The research was done by Nanyang Technological University (NTU), together with the Massachusetts Institute of Technology (MIT) and Russia's Skolkovo Institute of Science and Technology.

When a semiconductor material is bent or strained, the atoms in its structure are perturbed, changing its properties such as how it conducts electricity, heat or light transmission.

NTU president Professor Subra Suresh, a senior author of the study, said the new method made it possible to calculate the almost infinite number of potential combinations of material strain. "Now we have this reasonably accurate method that drastically reduces the complexity of the calculations needed," he said.
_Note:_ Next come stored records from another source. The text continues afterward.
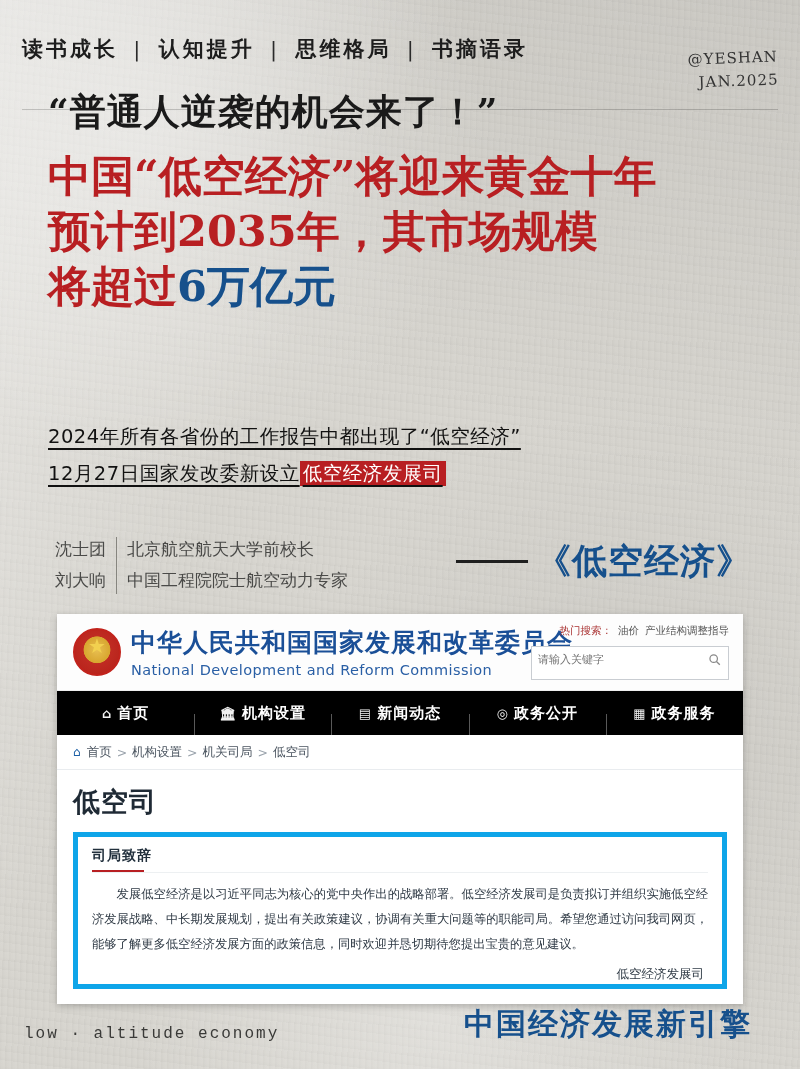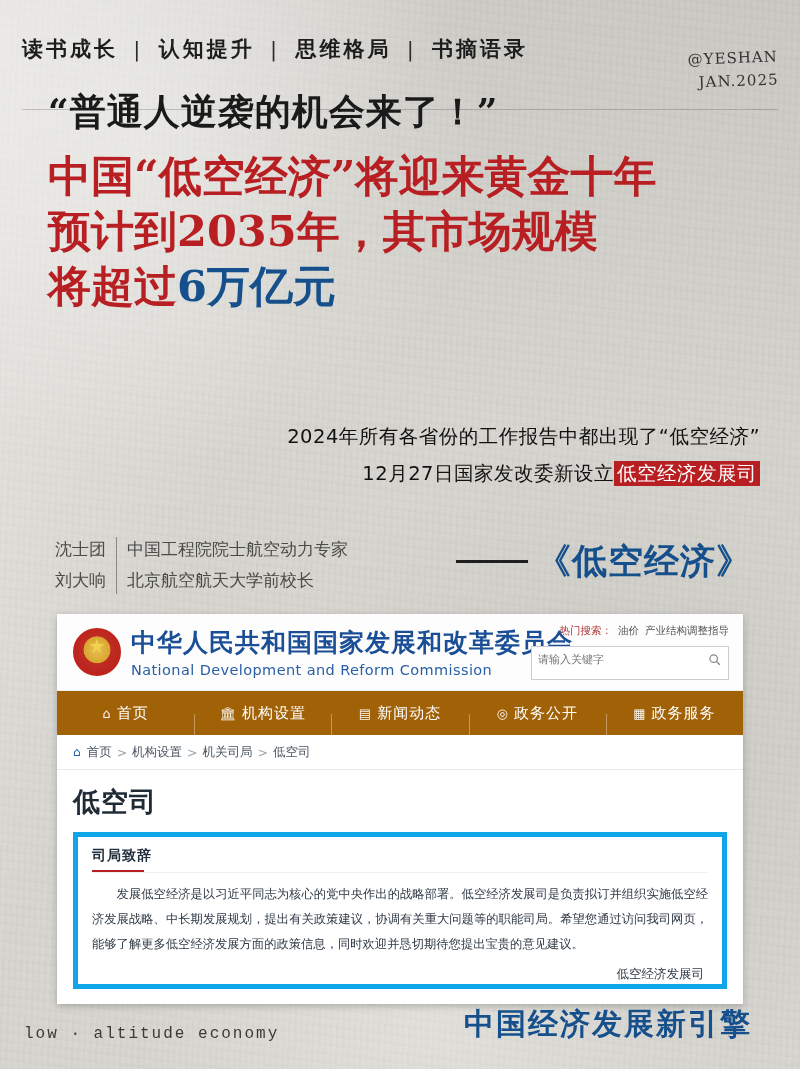"2024年所有各省份的工作报告中都出现了“低空经济”" .sub-line.underlined { text-align: right -> none; text-decoration: none -> underline }
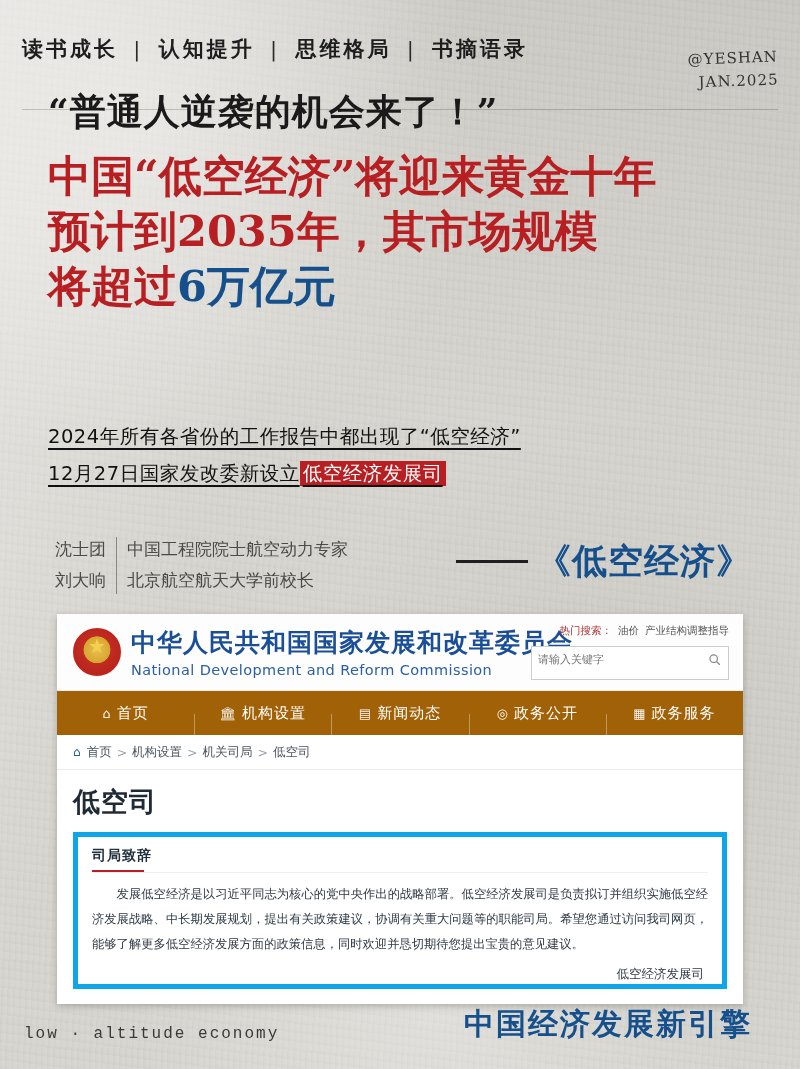"中国工程院院士航空动力专家" div { order: before "北京航空航天大学前校长" -> after "北京航空航天大学前校长" }
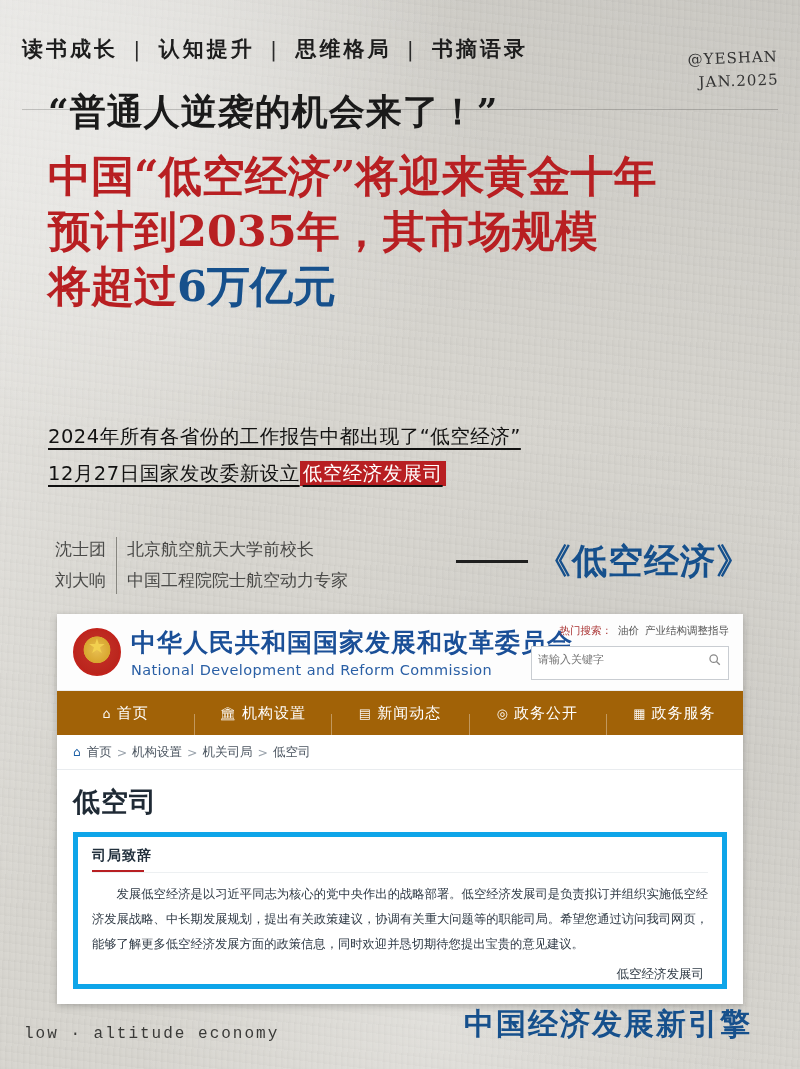"⌂ 首页" .nav { background: #a16207 -> #000000; font-weight: none -> bold }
"Our research is an illustration of how recent advances in seemingly distant fields such as material physics, artificial intelligence, computing and machine learning can be brought together to advance scientific knowledge that has strong implications for industry application."

In a paper published in the Proceedings of the National Academy of Sciences this week, the authors demonstrated their use of artificial intelligence to identify the most energy-efficient strain pathways that could transform diamond into more effective semiconductors.

Last year, the NTU and MIT authors reported in the journal Science that diamond nanoneedles could be bent and stretched as much as 9 per cent, which was surprising given that diamond is the hardest known natural material.

And in earlier research with industrial applications, "strain engineering" was used on silicon processor chips, where a one per cent strain allowed electrons to move faster, resulting in up to 50 per cent higher processing speeds.

In the latest study, the team examined the effects of strain on the bandgap, a key electronic property of semiconductors, in both silicon and diamond. Using their neural network algorithm, they predicted how different amounts and orientations of strain would affect the bandgap.

Being able to tune the bandgap could improve the efficiency of semiconductor materials such as a silicon solar cell, increasing the energy harnessed from light while making it a thousand times thinner, thus reducing the cost needed for materials, transportation and infrastructure, said NTU in a statement.

Diamond has shown great potential as a semiconductor material ideal for high-frequency devices such as radios in satellite communication and power electronics used for mobile networks and electrical power grids, it added.